• Problem requirements:
Could you restate the entries below word for word and leave out the pictures?

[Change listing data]
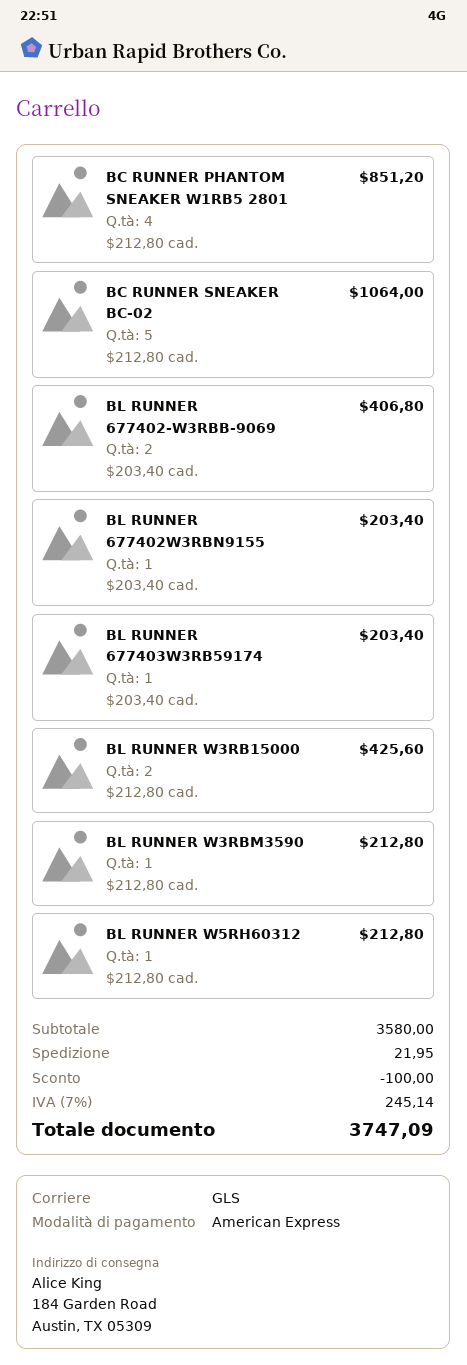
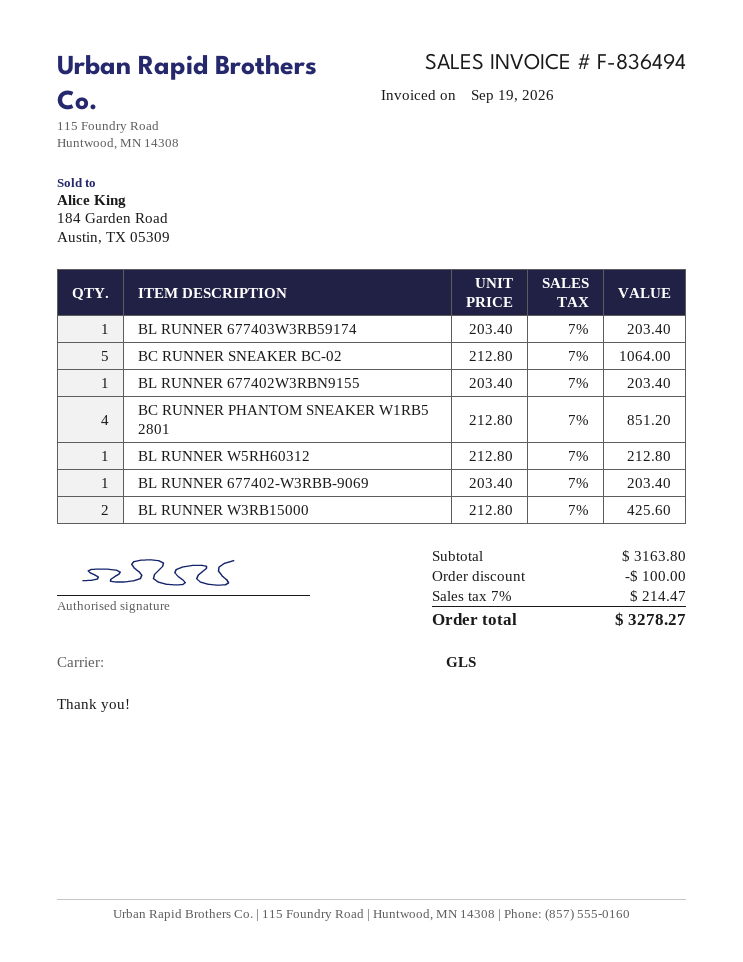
BL RUNNER 677402-W3RBB-9069: 2 x 203.40 = 406.80 -> 1 x 203.40 = 203.40
BL RUNNER W3RBM3590: 1 x 212.80 = 212.80 -> none
subtotal: 3580.00 -> 3163.80
shipping: 21.95 -> none
tax: 7% = 245.14 -> 7% = 214.47
total: 3747.09 -> 3278.27

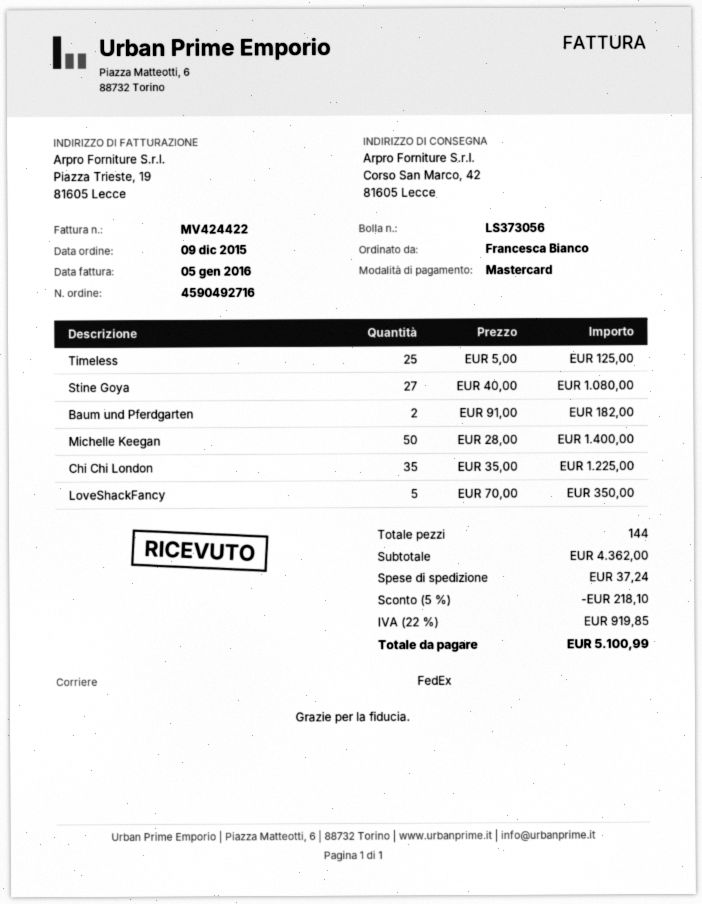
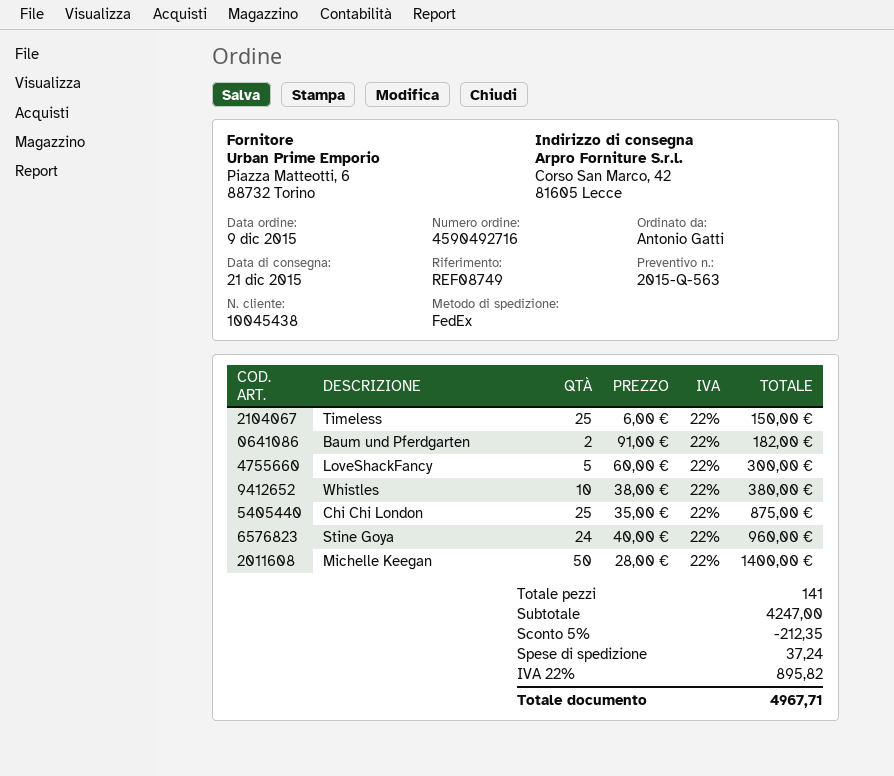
ordered by: Francesca Bianco -> Antonio Gatti
Timeless: 25 x 5.00 = 125.00 -> 25 x 6.00 = 150.00
Stine Goya: 27 x 40.00 = 1080.00 -> 24 x 40.00 = 960.00
Chi Chi London: 35 x 35.00 = 1225.00 -> 25 x 35.00 = 875.00
LoveShackFancy: 5 x 70.00 = 350.00 -> 5 x 60.00 = 300.00
Whistles: none -> 10 x 38.00 = 380.00
total quantity: 144 -> 141
subtotal: 4362.00 -> 4247.00
discount: 5% = 218.10 -> 5% = 212.35
tax: 22% = 919.85 -> 22% = 895.82
total: 5100.99 -> 4967.71

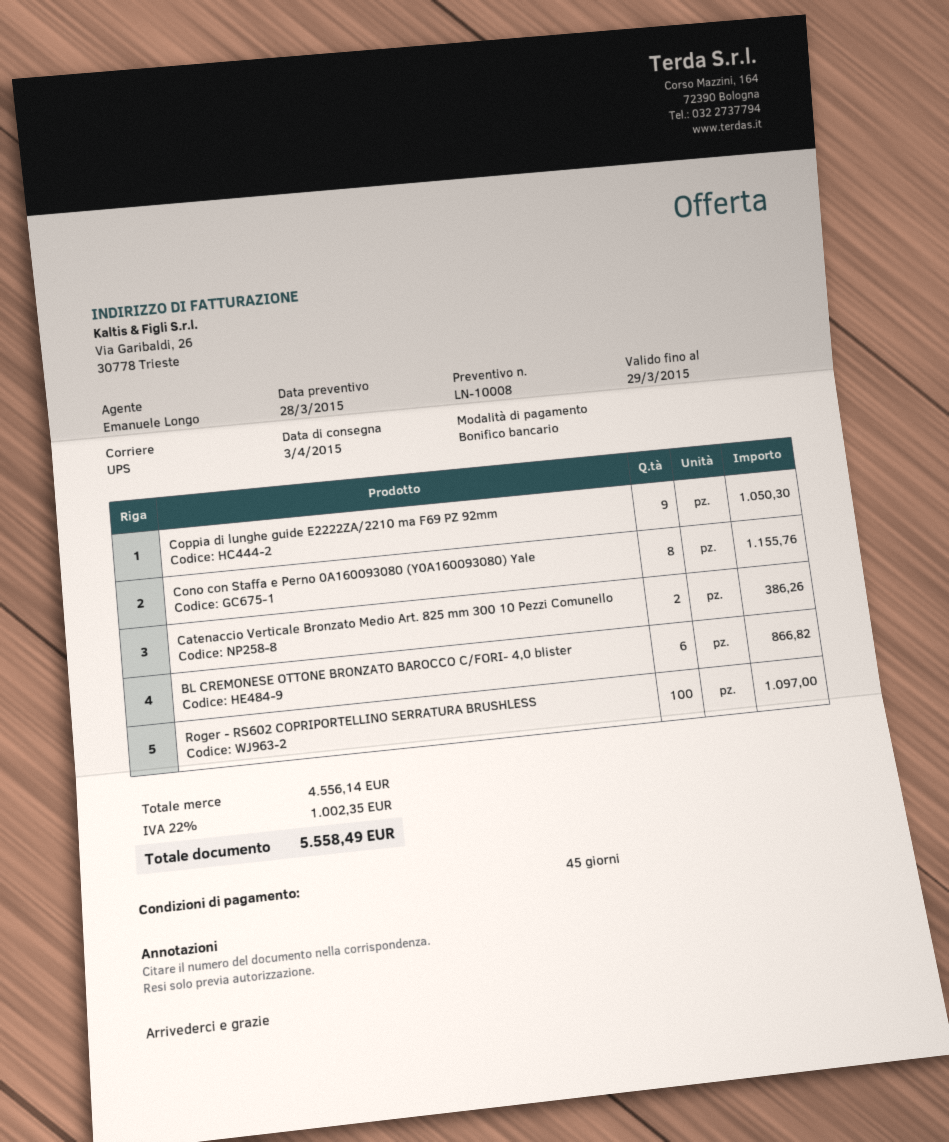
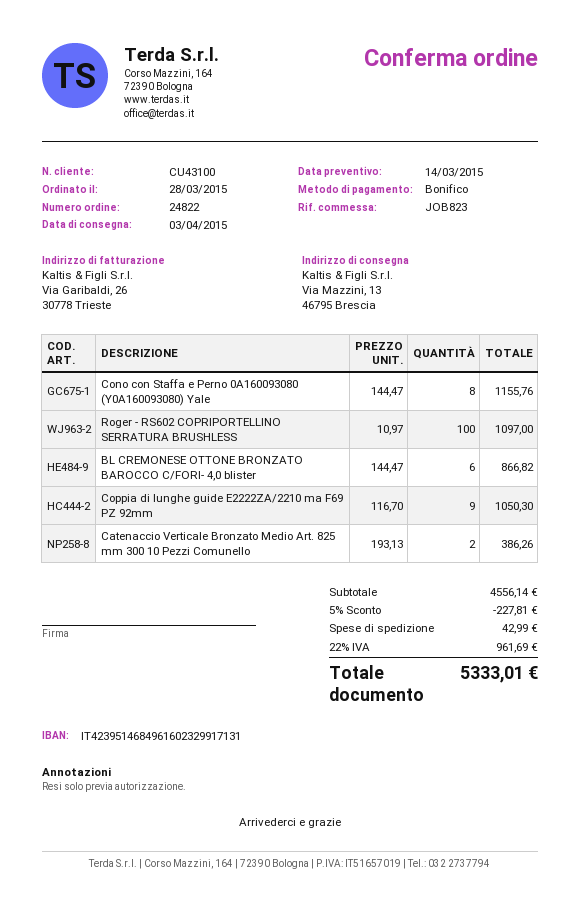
quote date: 2015-03-28 -> 2015-03-14
discount: none -> 5% = 227.81
shipping: none -> 42.99
tax: 22% = 1002.35 -> 22% = 961.69
total: 5558.49 -> 5333.01

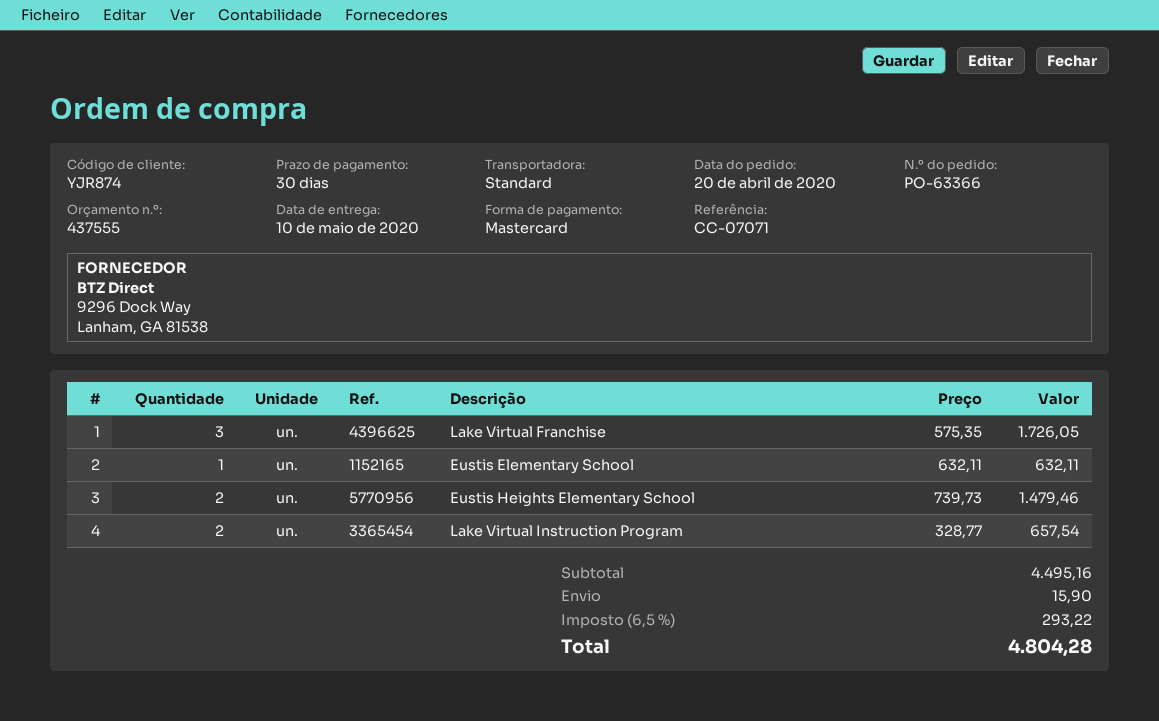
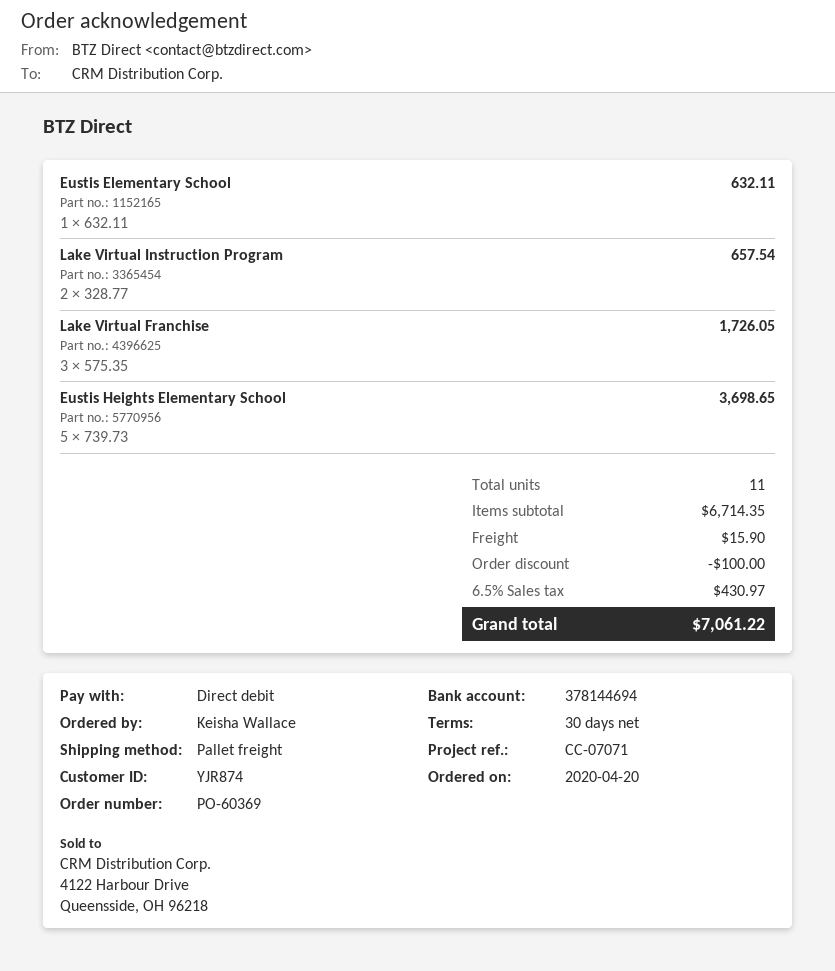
order number: PO-63366 -> PO-60369
payment method: Mastercard -> direct debit
shipping method: standard -> pallet freight
Eustis Heights Elementary School: 2 x 739.73 = 1479.46 -> 5 x 739.73 = 3698.65
subtotal: 4495.16 -> 6714.35
discount: none -> 100.00
tax: 6.5% = 293.22 -> 6.5% = 430.97
total: 4804.28 -> 7061.22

• Answer for the task:
BL RUNNER 677402-W3RBB-9069: 2 x 203.40 = 406.80 -> 1 x 203.40 = 203.40
BL RUNNER W3RBM3590: 1 x 212.80 = 212.80 -> none
subtotal: 3580.00 -> 3163.80
shipping: 21.95 -> none
tax: 7% = 245.14 -> 7% = 214.47
total: 3747.09 -> 3278.27

ordered by: Francesca Bianco -> Antonio Gatti
Timeless: 25 x 5.00 = 125.00 -> 25 x 6.00 = 150.00
Stine Goya: 27 x 40.00 = 1080.00 -> 24 x 40.00 = 960.00
Chi Chi London: 35 x 35.00 = 1225.00 -> 25 x 35.00 = 875.00
LoveShackFancy: 5 x 70.00 = 350.00 -> 5 x 60.00 = 300.00
Whistles: none -> 10 x 38.00 = 380.00
total quantity: 144 -> 141
subtotal: 4362.00 -> 4247.00
discount: 5% = 218.10 -> 5% = 212.35
tax: 22% = 919.85 -> 22% = 895.82
total: 5100.99 -> 4967.71

quote date: 2015-03-28 -> 2015-03-14
discount: none -> 5% = 227.81
shipping: none -> 42.99
tax: 22% = 1002.35 -> 22% = 961.69
total: 5558.49 -> 5333.01

order number: PO-63366 -> PO-60369
payment method: Mastercard -> direct debit
shipping method: standard -> pallet freight
Eustis Heights Elementary School: 2 x 739.73 = 1479.46 -> 5 x 739.73 = 3698.65
subtotal: 4495.16 -> 6714.35
discount: none -> 100.00
tax: 6.5% = 293.22 -> 6.5% = 430.97
total: 4804.28 -> 7061.22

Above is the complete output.